- _Instructions to follow_:
Entries below include pictures. Output exactly the lines from the one with "document (link here)." down to the one with "your research project.", both ends included, and leave the pictures out.

- _Edit tracking data_:
┌────────

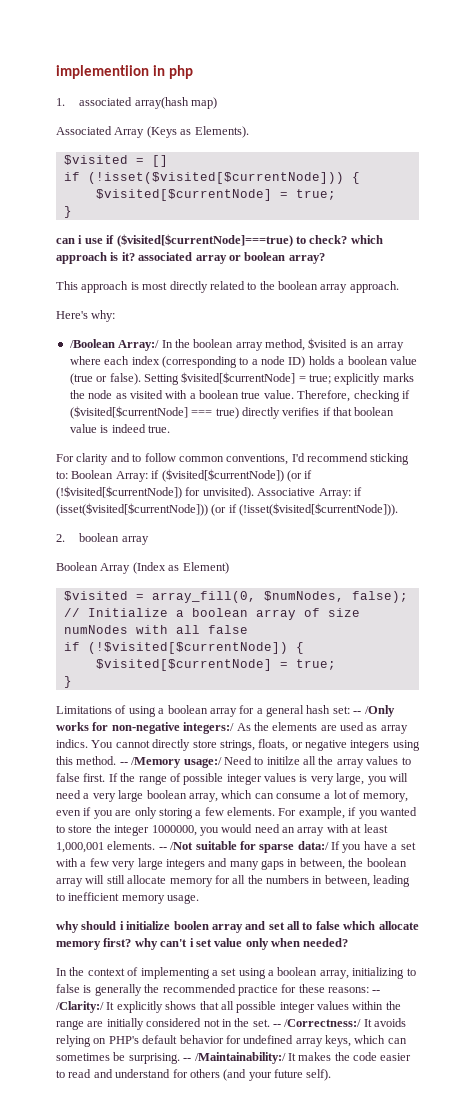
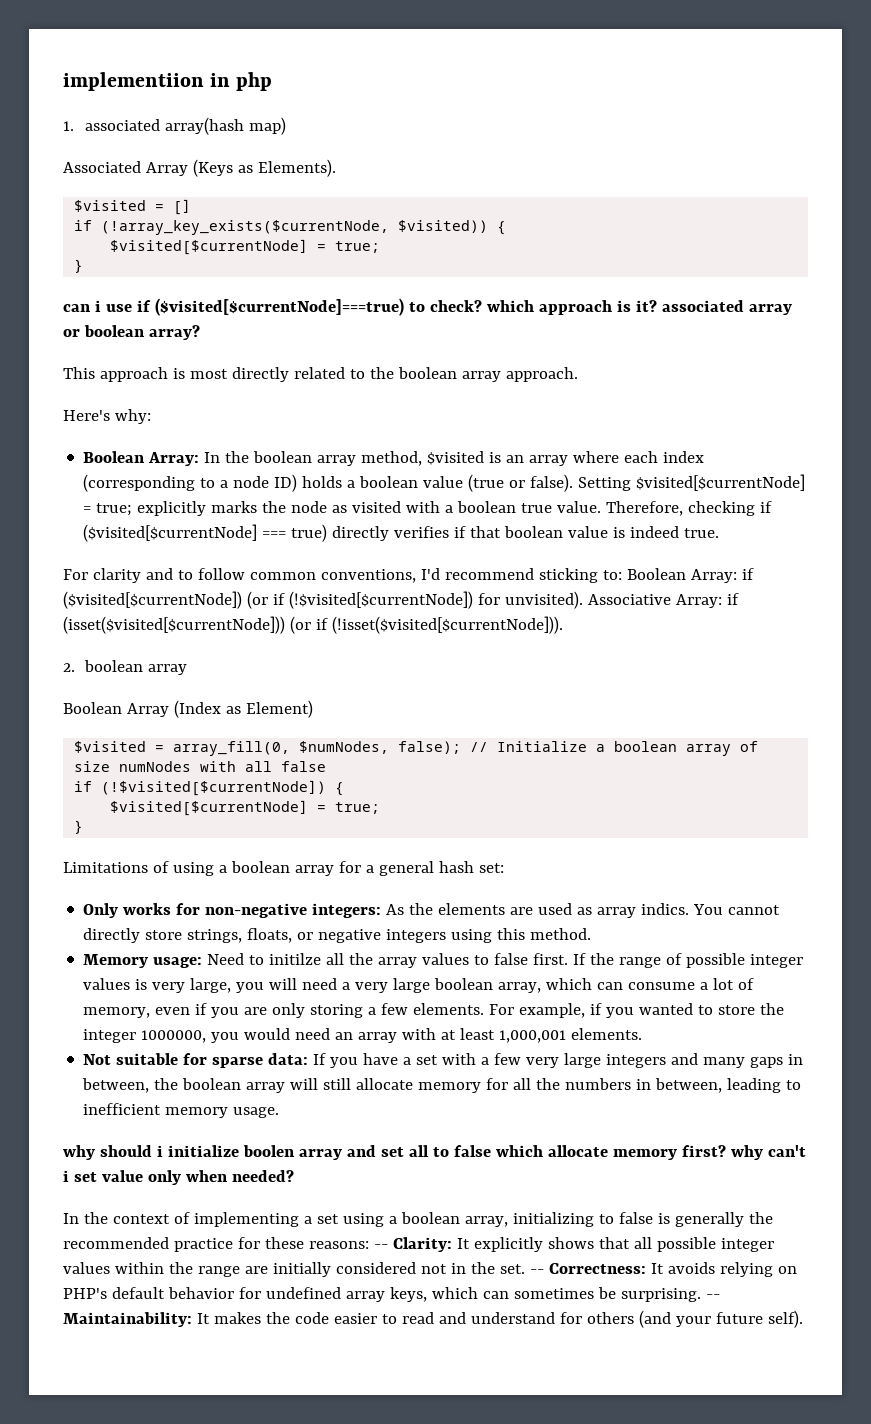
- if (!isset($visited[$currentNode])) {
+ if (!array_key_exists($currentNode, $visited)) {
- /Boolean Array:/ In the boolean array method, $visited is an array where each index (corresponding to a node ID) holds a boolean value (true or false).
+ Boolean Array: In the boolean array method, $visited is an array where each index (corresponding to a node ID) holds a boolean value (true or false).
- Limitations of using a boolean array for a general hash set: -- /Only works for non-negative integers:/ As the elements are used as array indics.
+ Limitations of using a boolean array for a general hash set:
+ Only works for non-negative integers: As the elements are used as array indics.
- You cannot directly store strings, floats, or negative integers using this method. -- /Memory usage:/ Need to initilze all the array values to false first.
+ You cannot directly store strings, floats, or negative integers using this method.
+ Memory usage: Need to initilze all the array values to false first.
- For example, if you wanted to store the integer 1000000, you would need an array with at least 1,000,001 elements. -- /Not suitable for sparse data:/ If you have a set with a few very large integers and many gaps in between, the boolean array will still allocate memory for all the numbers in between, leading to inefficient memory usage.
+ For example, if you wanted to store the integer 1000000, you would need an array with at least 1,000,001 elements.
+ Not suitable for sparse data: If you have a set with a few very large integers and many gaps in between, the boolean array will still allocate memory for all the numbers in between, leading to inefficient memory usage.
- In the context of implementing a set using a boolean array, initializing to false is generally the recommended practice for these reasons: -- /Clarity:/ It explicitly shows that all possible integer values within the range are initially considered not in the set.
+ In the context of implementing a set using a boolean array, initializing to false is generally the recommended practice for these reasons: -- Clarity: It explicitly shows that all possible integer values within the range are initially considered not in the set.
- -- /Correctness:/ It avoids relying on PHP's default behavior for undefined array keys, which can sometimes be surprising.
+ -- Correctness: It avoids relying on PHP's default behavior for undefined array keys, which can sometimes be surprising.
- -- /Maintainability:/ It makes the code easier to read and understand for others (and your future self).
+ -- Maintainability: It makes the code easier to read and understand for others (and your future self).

└────────
┌────────

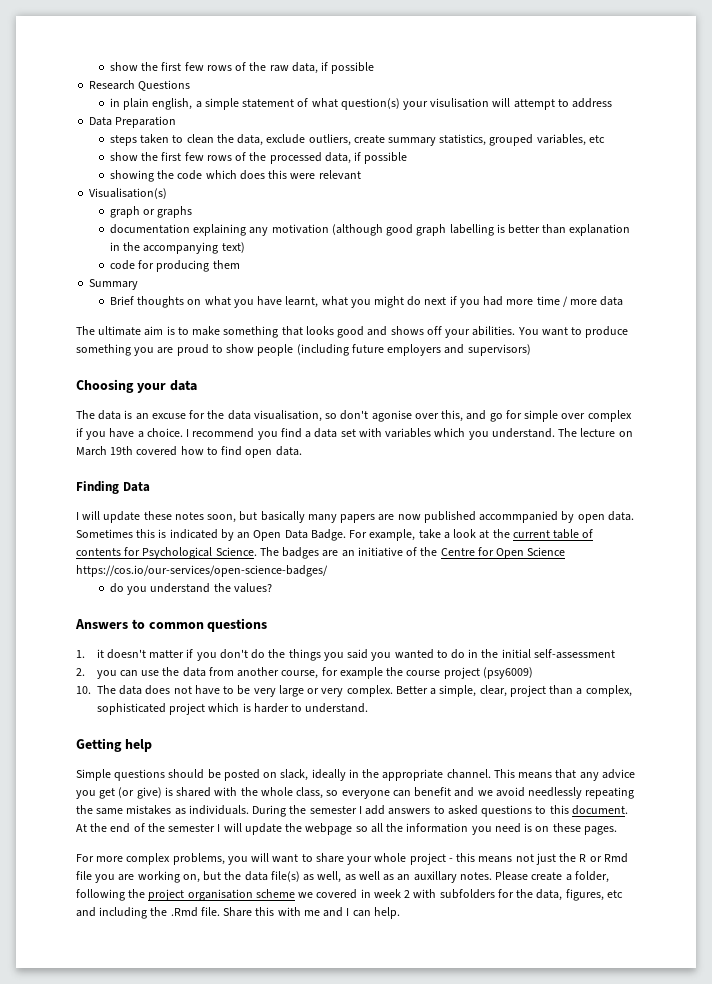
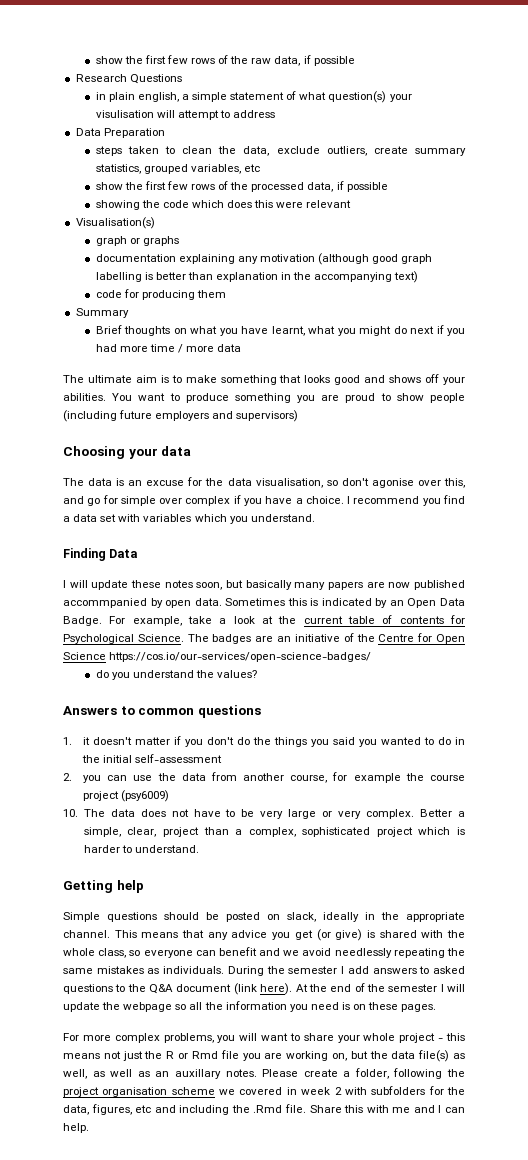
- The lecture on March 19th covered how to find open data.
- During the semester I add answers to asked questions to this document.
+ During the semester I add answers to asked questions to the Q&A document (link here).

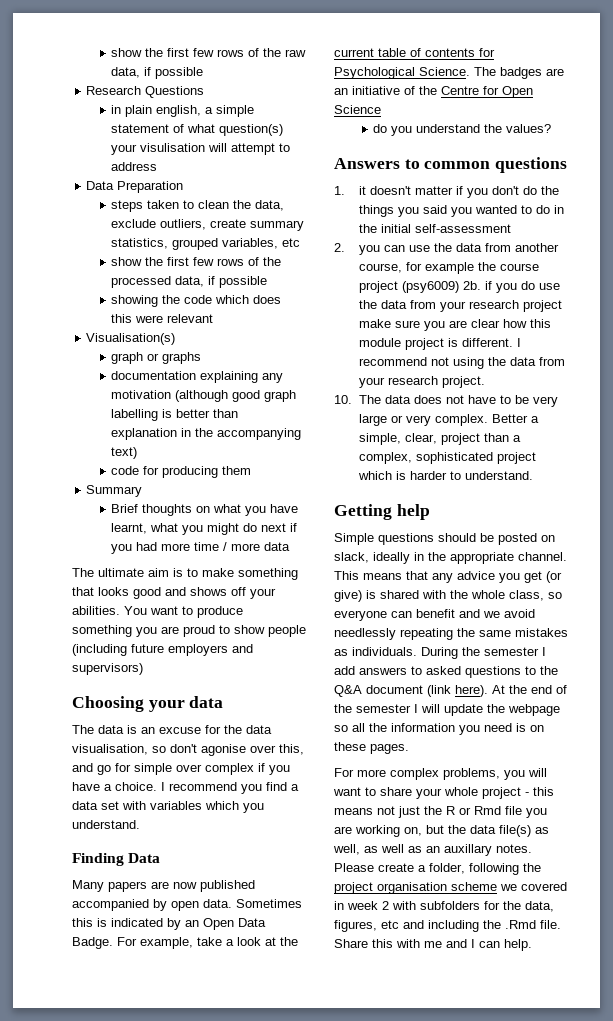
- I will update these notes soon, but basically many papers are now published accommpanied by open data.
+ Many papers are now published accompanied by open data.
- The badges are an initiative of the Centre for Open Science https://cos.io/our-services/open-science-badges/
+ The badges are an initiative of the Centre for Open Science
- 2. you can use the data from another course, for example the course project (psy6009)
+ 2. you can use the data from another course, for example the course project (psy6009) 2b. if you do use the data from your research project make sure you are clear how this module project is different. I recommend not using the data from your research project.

└────────

- _Task result_:
+ During the semester I add answers to asked questions to the Q&A document (link here).

- I will update these notes soon, but basically many papers are now published accommpanied by open data.
+ Many papers are now published accompanied by open data.
- The badges are an initiative of the Centre for Open Science https://cos.io/our-services/open-science-badges/
+ The badges are an initiative of the Centre for Open Science
- 2. you can use the data from another course, for example the course project (psy6009)
+ 2. you can use the data from another course, for example the course project (psy6009) 2b. if you do use the data from your research project make sure you are clear how this module project is different. I recommend not using the data from your research project.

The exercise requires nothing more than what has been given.